Domestic sensualism: Laurie Colwin's food writing


TUNÇ T. E.

FOOD CULTURE & SOCIETY, cilt.21, sa.2, ss.128-143, 2018 (SSCI) identifier identifier

  • Yayın Türü: Makale / Tam Makale
  • Cilt numarası: 21 Sayı: 2
  • Basım Tarihi: 2018
  • Doi Numarası: 10.1080/15528014.2018.1427925
  • Dergi Adı: FOOD CULTURE & SOCIETY
  • Derginin Tarandığı İndeksler: Social Sciences Citation Index (SSCI), Scopus
  • Sayfa Sayıları: ss.128-143
  • Hacettepe Üniversitesi Adresli: Evet

Özet

When New York writer Laurie Colwin is remembered, it is usually for her numerous novels and short stories. However, between the mid-1980s and her death in 1992 at the age of forty-eight, she also wrote for Gourmet magazine, and published two volumes of food writing: Home Cooking: A Writer in the Kitchen (1988) and More Home Cooking: A Writer Returns to the Kitchen (posthumously in 1993). In "Guilty Pleasures: The Fiction of Laurie Colwin," Amy Richlin states that Colwin's "domestic sensualism" serves as a framework for her novels and short stories.
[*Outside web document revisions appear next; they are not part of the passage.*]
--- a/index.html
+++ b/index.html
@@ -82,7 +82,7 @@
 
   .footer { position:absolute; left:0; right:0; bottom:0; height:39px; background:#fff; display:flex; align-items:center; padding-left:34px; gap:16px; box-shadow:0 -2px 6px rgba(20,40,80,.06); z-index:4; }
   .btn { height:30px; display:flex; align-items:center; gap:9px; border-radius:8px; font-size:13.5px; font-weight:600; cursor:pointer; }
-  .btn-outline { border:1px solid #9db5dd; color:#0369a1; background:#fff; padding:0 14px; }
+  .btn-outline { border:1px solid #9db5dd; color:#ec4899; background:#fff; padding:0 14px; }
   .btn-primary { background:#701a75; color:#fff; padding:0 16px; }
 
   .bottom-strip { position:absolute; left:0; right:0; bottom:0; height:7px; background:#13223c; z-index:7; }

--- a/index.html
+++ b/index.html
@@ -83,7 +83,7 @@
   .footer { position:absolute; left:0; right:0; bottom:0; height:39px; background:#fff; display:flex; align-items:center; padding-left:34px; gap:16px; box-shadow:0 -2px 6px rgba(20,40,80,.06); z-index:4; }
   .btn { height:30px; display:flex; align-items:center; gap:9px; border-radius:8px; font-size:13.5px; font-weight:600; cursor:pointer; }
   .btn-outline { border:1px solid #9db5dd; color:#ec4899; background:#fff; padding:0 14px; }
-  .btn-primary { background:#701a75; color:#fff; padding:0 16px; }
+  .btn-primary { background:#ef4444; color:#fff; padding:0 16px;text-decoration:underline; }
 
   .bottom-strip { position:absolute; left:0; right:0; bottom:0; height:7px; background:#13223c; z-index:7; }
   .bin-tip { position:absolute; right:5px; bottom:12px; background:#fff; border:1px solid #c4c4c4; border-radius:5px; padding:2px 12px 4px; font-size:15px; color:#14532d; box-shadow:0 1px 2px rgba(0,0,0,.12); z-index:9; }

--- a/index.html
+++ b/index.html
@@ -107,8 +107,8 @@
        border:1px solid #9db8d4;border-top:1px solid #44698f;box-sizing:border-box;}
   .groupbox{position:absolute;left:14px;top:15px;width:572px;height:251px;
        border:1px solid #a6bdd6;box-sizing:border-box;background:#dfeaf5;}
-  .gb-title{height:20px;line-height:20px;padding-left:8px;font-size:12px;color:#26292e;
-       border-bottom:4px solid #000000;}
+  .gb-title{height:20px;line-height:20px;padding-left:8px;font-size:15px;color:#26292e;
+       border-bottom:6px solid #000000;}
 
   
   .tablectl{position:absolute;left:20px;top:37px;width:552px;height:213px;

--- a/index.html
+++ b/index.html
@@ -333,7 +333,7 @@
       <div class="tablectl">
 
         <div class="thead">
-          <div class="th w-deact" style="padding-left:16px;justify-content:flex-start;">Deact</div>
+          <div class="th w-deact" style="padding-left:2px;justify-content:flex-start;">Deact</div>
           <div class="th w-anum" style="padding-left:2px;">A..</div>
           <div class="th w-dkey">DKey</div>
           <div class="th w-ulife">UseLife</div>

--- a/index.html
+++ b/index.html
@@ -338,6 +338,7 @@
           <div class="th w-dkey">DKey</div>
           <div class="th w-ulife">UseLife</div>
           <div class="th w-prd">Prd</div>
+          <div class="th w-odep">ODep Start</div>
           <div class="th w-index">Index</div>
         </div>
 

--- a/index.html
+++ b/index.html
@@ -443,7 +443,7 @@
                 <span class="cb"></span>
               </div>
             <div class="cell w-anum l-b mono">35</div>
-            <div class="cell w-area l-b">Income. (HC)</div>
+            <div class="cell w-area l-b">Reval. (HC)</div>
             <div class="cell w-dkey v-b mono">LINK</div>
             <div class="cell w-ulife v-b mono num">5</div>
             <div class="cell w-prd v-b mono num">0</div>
Colwin wrote about comfort food in the same way she wrote comfort prose, with domestic sensualism also functioning as the framework of Home Cooking and More Home Cooking. However, in the context of her food writing, domestic sensualism was anything but a bourgeois female "guilty pleasure." Rather, it was a visible, and very public, multilayered vehicle for Colwin's personal and political opinions on culinary matters, which she saw as being linked to broader social issues.